Two soy project participants and their fields of soy

Along with the soy growing well, my garden is giving me green beans every day, a cucumber here and there with tomatoes and corn on the way. My friend, Ahmadou went to visit his family in the bush during summer vacation and brought back a chicken each for Carl, Jasmine, and myself. Ahmadou gave the rooster to Carl but Carl was nice enough to give him to me so I ended up with two chickens. A few weeks later I found the rooster on a nest of eggs. I was wondering why such a big rooster would have hardly no comb. Right now the chickens are playing games with me and hiding their eggs. It’s a war I am used to playing in the U.S. Sometimes chickens are just way too smart. Once I find the next nest, I will take only one egg at a time and hope they don’t notice.
The children helping me weed my garden

Annie is doing great and saved my life, well kind of, the other night when there was a scorpion in the house. I ended up squishing it but I’m pretty sure she is a ninja kitty on the inside because she wasn’t scared of it at all. The rainy season has brought vegetables but also huge storms. Annie and I woke up the other night to drops of rain falling on our heads while we slept in bed. Now I really know what Annie is afraid up. We sleep on the couch in the living room when it storms like that. The tin roof makes it so loud I can barely hear my dreams. My living room is the only room with a wooden ceiling that blocks the noise of the rain crashing into metal. But the couch sure is not a softy.

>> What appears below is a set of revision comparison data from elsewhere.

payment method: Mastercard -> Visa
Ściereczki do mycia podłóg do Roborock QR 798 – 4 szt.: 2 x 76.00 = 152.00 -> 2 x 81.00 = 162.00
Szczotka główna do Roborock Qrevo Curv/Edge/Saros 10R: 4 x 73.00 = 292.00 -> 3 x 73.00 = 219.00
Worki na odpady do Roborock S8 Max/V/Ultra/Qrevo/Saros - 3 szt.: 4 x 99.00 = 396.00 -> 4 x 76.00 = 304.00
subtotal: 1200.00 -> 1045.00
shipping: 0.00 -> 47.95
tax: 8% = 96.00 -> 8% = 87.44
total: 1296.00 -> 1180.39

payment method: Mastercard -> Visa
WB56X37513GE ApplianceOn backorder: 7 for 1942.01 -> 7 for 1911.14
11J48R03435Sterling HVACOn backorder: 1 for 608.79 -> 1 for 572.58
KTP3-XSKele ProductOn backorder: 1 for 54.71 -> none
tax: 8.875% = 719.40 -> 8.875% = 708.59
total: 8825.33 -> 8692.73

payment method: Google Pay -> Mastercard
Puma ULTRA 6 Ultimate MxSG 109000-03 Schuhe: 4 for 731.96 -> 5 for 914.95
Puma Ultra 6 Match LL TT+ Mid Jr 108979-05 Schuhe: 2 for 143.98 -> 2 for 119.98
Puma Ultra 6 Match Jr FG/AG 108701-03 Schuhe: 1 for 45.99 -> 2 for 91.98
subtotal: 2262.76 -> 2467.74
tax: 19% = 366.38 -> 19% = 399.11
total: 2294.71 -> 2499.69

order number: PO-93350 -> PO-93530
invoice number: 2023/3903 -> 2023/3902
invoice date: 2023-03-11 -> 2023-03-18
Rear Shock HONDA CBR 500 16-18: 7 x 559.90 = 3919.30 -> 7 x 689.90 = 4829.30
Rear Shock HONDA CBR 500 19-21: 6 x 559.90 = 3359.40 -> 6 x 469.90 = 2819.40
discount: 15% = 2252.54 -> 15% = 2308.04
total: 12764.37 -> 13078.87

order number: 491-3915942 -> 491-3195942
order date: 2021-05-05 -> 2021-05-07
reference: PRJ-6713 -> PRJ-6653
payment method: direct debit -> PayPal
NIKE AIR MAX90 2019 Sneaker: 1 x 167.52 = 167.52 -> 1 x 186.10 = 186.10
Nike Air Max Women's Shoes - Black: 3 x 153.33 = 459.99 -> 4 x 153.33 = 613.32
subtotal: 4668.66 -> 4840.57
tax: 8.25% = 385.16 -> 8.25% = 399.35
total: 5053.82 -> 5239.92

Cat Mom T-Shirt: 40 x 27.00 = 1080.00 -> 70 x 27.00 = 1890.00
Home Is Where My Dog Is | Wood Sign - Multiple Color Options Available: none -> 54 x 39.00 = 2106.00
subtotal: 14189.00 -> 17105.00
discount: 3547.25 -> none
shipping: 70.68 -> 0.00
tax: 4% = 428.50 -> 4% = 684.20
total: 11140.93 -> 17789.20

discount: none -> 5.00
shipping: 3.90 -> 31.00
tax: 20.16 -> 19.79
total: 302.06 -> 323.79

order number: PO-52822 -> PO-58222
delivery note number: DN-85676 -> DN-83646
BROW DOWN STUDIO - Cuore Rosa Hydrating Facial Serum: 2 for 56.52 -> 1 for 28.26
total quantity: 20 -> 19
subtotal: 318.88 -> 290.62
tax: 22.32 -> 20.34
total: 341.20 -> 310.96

Annie and the two chickens
 

The volunteer that lives in Ngaoundéré and is finishing her 5th year in Cameroon, Rachel, just finished her food transformation project. It was a week-long of classes teaching Cameroonians how to make fruit juice, yogurt, soy milk and tofu. She has been a great friend and helped me a lot since I first got here so I was glad to help her with this project. I remember one day I walked in and everyone was shaking bottles of milk to make butter. The image brought me back to my 4-H club and our visit to Shelburne Farm where we sat in a circle and learned how to make butter. One person would shake the container of milk and we all would sing “Shake it, shake it, shake it, shake all you can, shake like a milkshake, and passed it to a friend”. We would sing and pass it around the circle until it was butter. I tried explaining this memory to the people in the class and even sang the song, not quite sure if they truly understood why I was telling them. It is moments like that that bring me back home and remind me of why I want to spread knowledge and create memories like I have from my childhood.
Shaking bottles to make butter

Our county fair occurred at the end of August. It was one of the first Washington County Fairs that I missed since I was a child. I am so thankful that my Dad took time out of his day to skype with me while he walked around the fair and showed me all the wonderful people that were there. I have internet sometimes at my house now (expensive and unreliable internet like the electricity here but better than nothing) which allowed me to show my neighbors some images of the fair as my Mom walked around with skype on her phone. They saw all the cows lined up in the barns and watched a bit of the goat show. One of my neighbors said in French, "Wow, America has big cows!" It is amazing how much better I feel when I can connect home with Cameroon. As Guiya sat on my lap holding the Washington County Fair stuffed cow that I gave her and watched the real Fair on the computer, I thought that I saw a twinkle of understanding in her eyes. The U.S. is not just the reality T.V. show that they see on televisions sometimes in Cameroon. It has muddy dirt roads, farm animals, dirty kids playing in front of a house, and poor farmers who can hardly keep up with expenses. But Americans do have choices and freedom. Cameroonians have yet to see they could have that too.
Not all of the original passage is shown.